▸ Exercise objective:
In the records below, find the line with "[26,75,220,94] Message 4" and the line with "[26,1189,220,1208] Message 3". Print both exactly, along with every line between them, and no other line.

(Beginning of Records supplied)

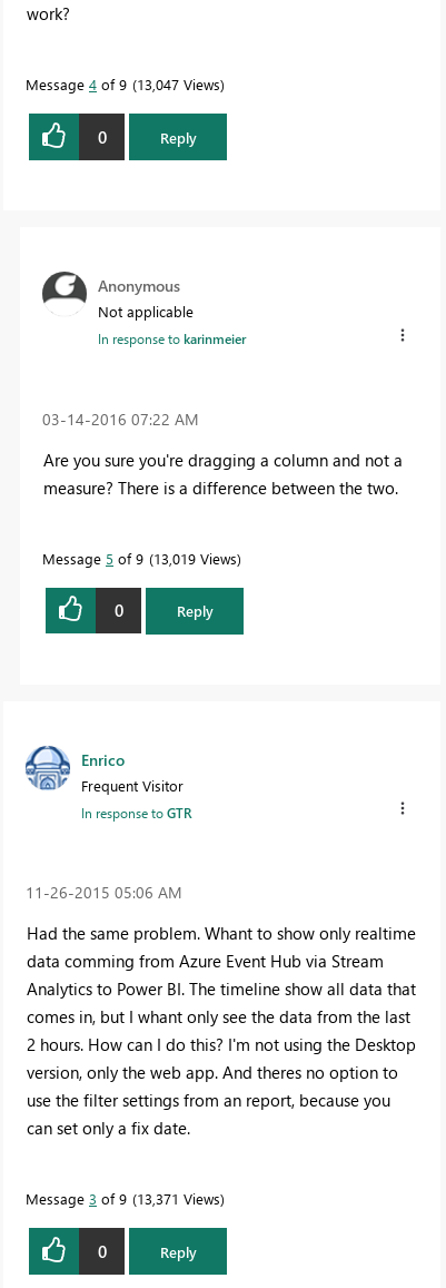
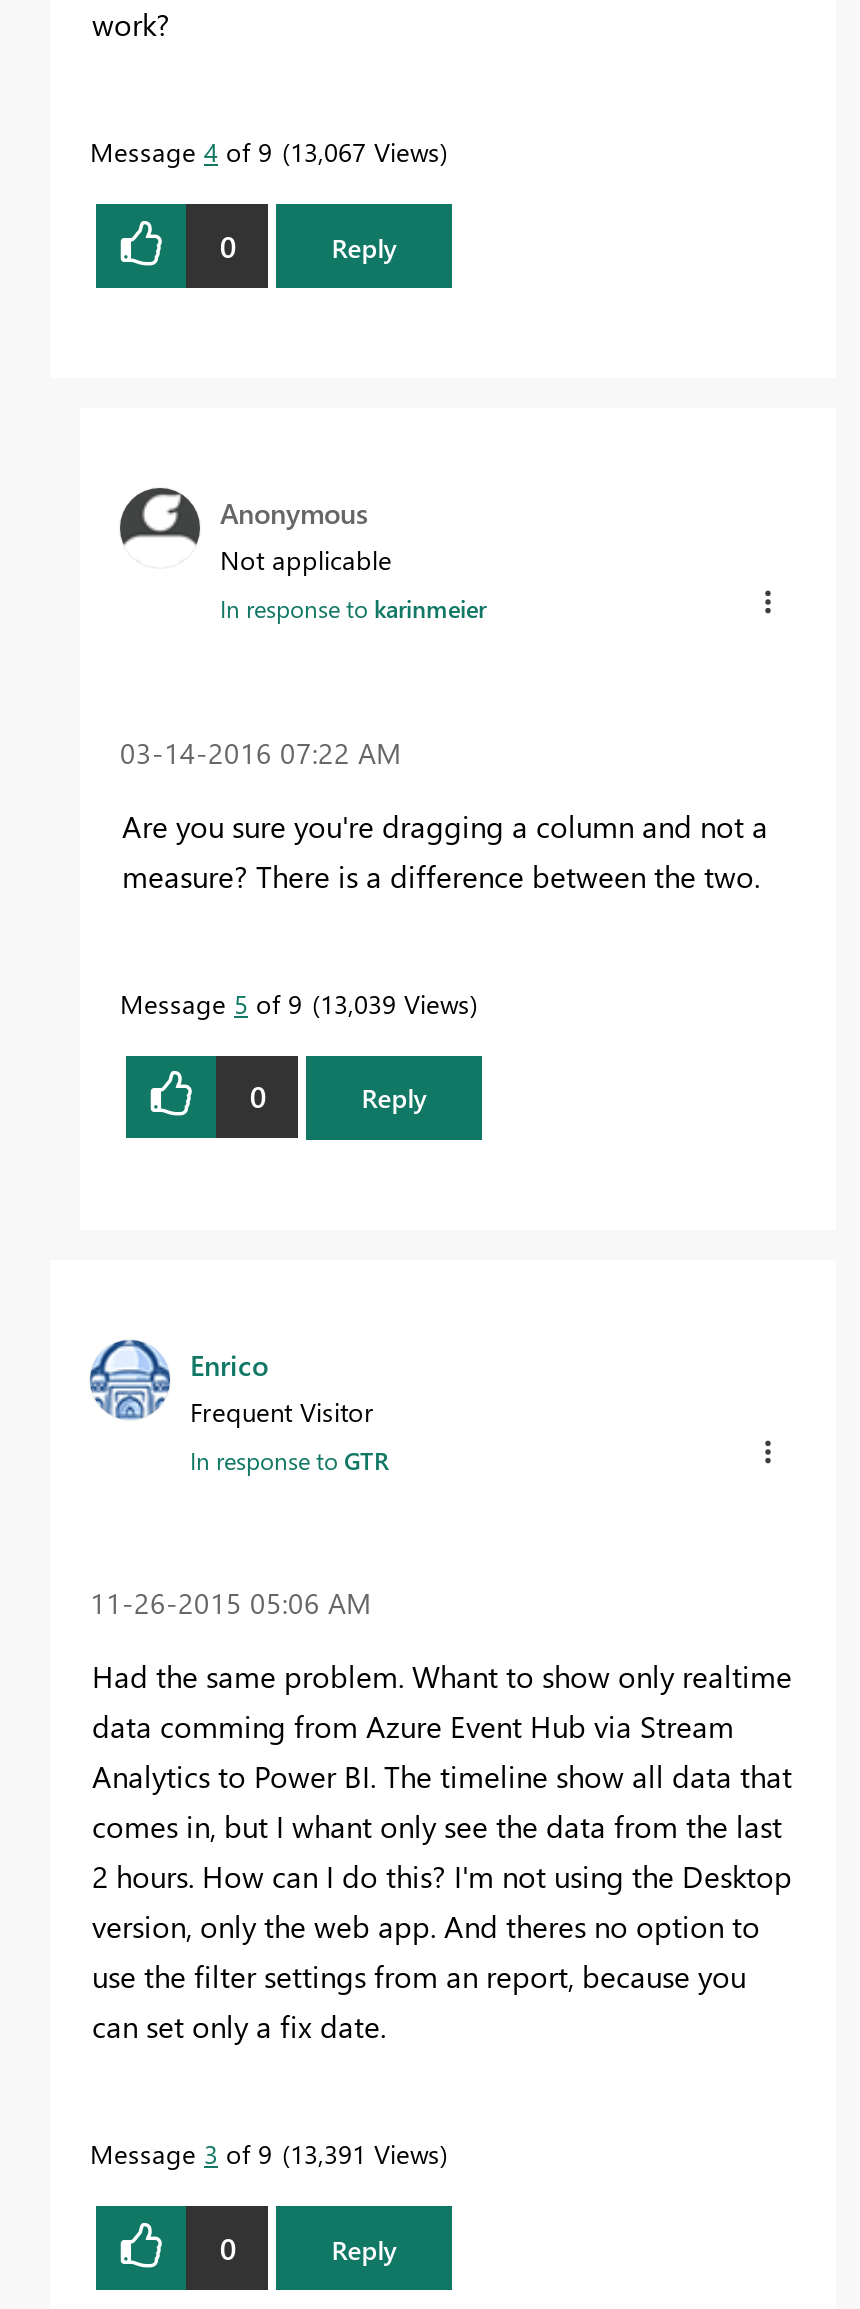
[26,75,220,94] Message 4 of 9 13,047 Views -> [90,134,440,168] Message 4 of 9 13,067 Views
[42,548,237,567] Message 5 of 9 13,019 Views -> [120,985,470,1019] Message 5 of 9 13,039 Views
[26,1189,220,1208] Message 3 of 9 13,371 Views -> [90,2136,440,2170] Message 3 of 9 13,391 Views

(End of Records supplied)
(Beginning of Records supplied)

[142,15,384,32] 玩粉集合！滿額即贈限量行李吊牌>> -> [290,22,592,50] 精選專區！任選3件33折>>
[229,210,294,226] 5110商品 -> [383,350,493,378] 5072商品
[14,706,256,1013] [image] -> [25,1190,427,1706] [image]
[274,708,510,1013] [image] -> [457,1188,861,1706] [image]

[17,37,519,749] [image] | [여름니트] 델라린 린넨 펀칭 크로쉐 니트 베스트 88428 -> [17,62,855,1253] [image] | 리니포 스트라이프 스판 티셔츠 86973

(End of Records supplied)

▸ Solution:
[26,75,220,94] Message 4 of 9 13,047 Views -> [90,134,440,168] Message 4 of 9 13,067 Views
[42,548,237,567] Message 5 of 9 13,019 Views -> [120,985,470,1019] Message 5 of 9 13,039 Views
[26,1189,220,1208] Message 3 of 9 13,371 Views -> [90,2136,440,2170] Message 3 of 9 13,391 Views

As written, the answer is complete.